The Official, Annotated Timelines-Benchmarks-Timetable-Schedule Timeline
by sarabeth at 6:00 am on October 30th, 2006 in Bush Man Date, Iraq War, Podium SpinTuesday, October 24: Ambassador Zalmay Khalilzad with the opening kick-off:
Iraqi leaders must step up to achieve key political and security milestones on which they have agreed.
[…]
Iraqi leaders have agreed to a timeline for making the hard decisions needed to resolve these issues.
[…]
They have committed themselves to a timeline for making some of those decisions that I described. And the benchmarks that they have committed themselves to — and we’ll work with them as closely as possible that they do meet those benchmarks.
Wednesday, October 25: Prime Minister Nouri al-Maliki not only flatly contradicts Khalilzad, but changes Khalilzad’s well-chosen “timeline” into the dreaded “timetable”. In the season when President Bush dusts off Osama and puts him back in the store window, the word “timetable” in the context of Iraq is guaranteed to cause severe allergic reactions in many quarters. (Or did I mean hind-quarters?)
Meanwhile, in Baghdad, Iraqi Prime Minister Nouri Maliki said he would not accept any timelines imposed by the Americans. …
Speaking at a news conference before Bush spoke in Washington, Maliki declared that “the Americans have the right to review their policies, but we do not believe in a timetable, and no one will impose one on us.”

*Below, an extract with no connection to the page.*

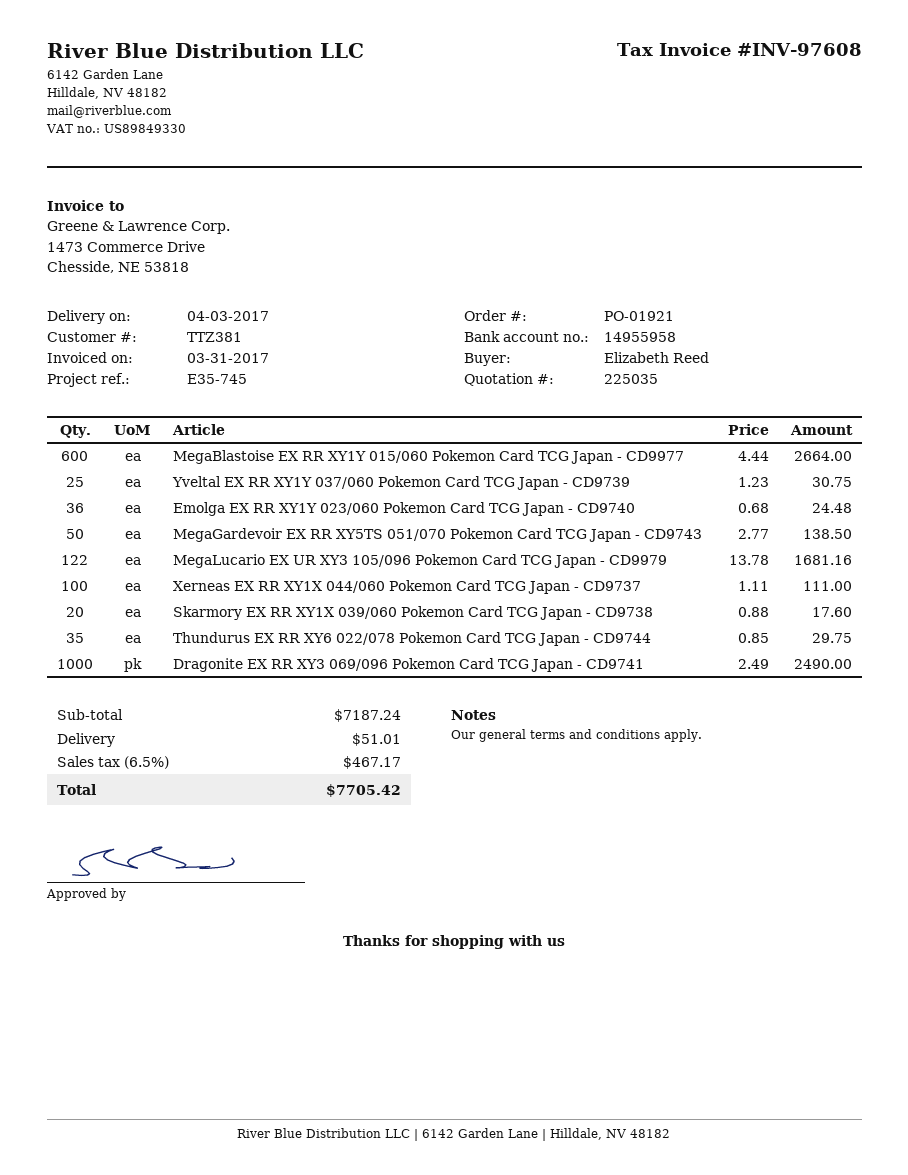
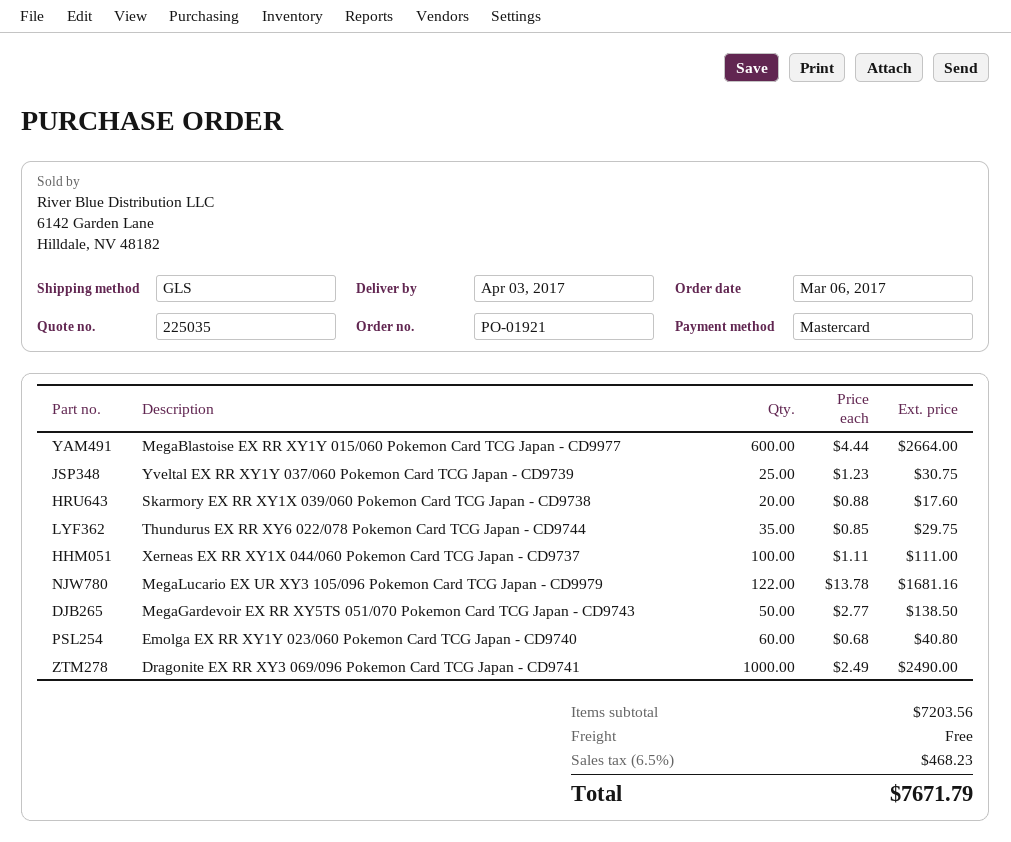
Emolga EX RR XY1Y 023/060 Pokemon Card TCG Japan - CD9740: 36 x 0.68 = 24.48 -> 60 x 0.68 = 40.80
subtotal: 7187.24 -> 7203.56
shipping: 51.01 -> 0.00
tax: 6.5% = 467.17 -> 6.5% = 468.23
total: 7705.42 -> 7671.79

Later the same Wednesday, President Bush stepped in to make everything nicely blurred and fuzzy:
The new Iraqi government has condemned violence from all quarters and agreed to a schedule for resolving issues, such as disarming illegal militias and death squads, sharing oil revenues, amending the Iraqi constitution, and reforming the de-Baathification process.
[…]
…we’re working with the Iraqi government to have certain benchmarks to meet as a way to determine whether or not they’re making the hard decisions necessary to achieve peace.
[…]
…the first objective is to develop benchmarks that the government agrees with and that we think are important. You can’t — it’s really important for the American people to understand that to say, okay, these are the benchmarks you must live with, is not going to work nearly as effectively as if we have — when we have buy-in from the government itself, the sovereign government of Iraq.And so the step is to say to the Maliki government, which we’re doing, let us work in concert to develop a series of benchmarks to achieve different objectives.
So “(they) have committed themselves to a timeline” and “the benchmarks that they have committed themselves to” has mysteriously morphed into a schedule without benchmarks. We have a schedule, and now the first step is to persuade them to work in concert to develop some benchmarks. We have clear agreement about what dates something will be achieved by. We just have no idea what that something is going to be.
(That does, of course, leave us with the question of what Khalilzad was smoking on Tuesday. Unless it was Bush on Wednesday who was doing the smoking?)
And then on Friday, Tony Snow came along and tied a ribbon around the whole darn thing:
I want to be careful about the wording … What you do have is collaborative efforts to try to work towards a series of goals: political, economic, and security.
So we have a schedule, and everyone is firmly agreed that they will collaborate to try to work towards eventually developing some benchmarks? I got lost somewhere in that labyrinth, so I’ll be tickled pink if someone can let me know how many degrees of separation there are between the schedule and the benchmarks.
Later the same Friday, Prime Minister Maliki and Ambassador Khalilzad smoked the proverbial peace pipe. Here’s the insubstantial statement they exhaled:
“…Iraq and the United States are committed to working together to respond to the needs of the people.
“The Iraqi government has made clear the issues that must be resolved, with timelines, to take positive steps forward on behalf of the Iraqi people.
“The United States fully supports their goals and will help make them a success.”
So we don’t even have a schedule any more? The Iraqi government has made clear to us what issues must be resolved. They’ve made it clear to us that these issues must be resolved with timelines. And now the first step is to take the first step?